## DATA PROVIDED:

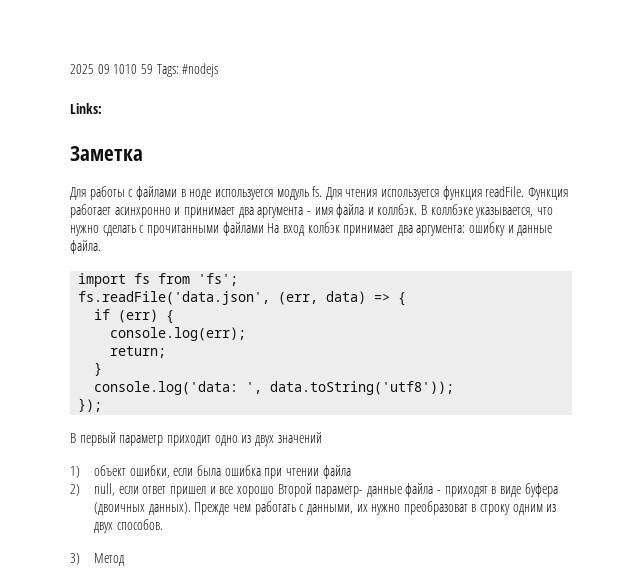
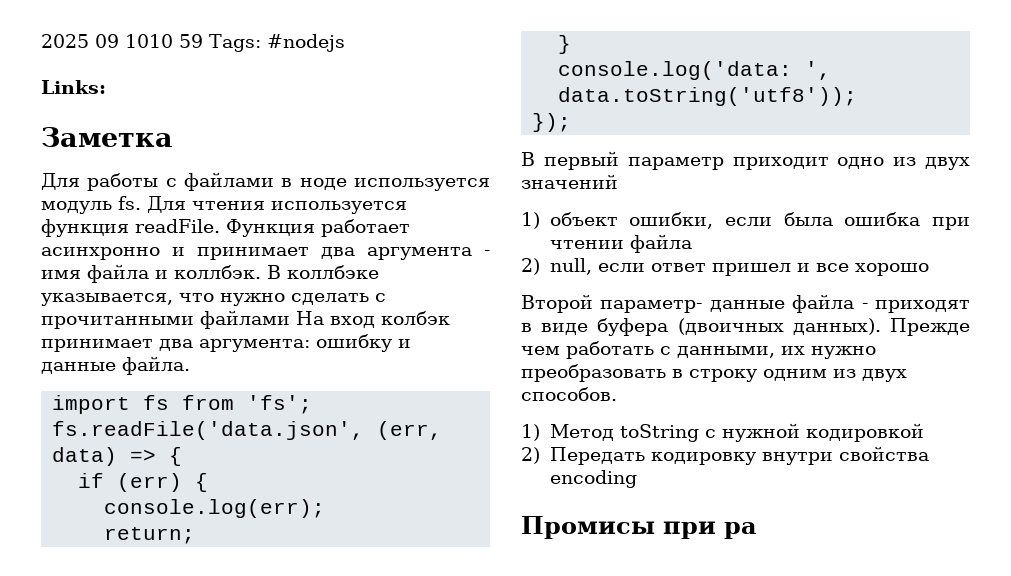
- 2) null, если ответ пришел и все хорошо Второй параметр- данные файла - приходят в виде буфера (двоичных данных).
+ 2) null, если ответ пришел и все хорошо
+ Второй параметр- данные файла - приходят в виде буфера (двоичных данных).
- Прежде чем работать с данными, их нужно преобразоват в строку одним из двух способов.
+ Прежде чем работать с данными, их нужно преобразовать в строку одним из двух способов.
- 3) Метод
+ 1) Метод toString с нужной кодировкой
+ 2) Передать кодировку внутри свойства encoding
+ Промисы при ра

## ACTION ITEM:
Could you set down the records above exactly, skipping any picture?

## EXERCISE RESULT:
- 2) null, если ответ пришел и все хорошо Второй параметр- данные файла - приходят в виде буфера (двоичных данных).
+ 2) null, если ответ пришел и все хорошо
+ Второй параметр- данные файла - приходят в виде буфера (двоичных данных).
- Прежде чем работать с данными, их нужно преобразоват в строку одним из двух способов.
+ Прежде чем работать с данными, их нужно преобразовать в строку одним из двух способов.
- 3) Метод
+ 1) Метод toString с нужной кодировкой
+ 2) Передать кодировку внутри свойства encoding
+ Промисы при ра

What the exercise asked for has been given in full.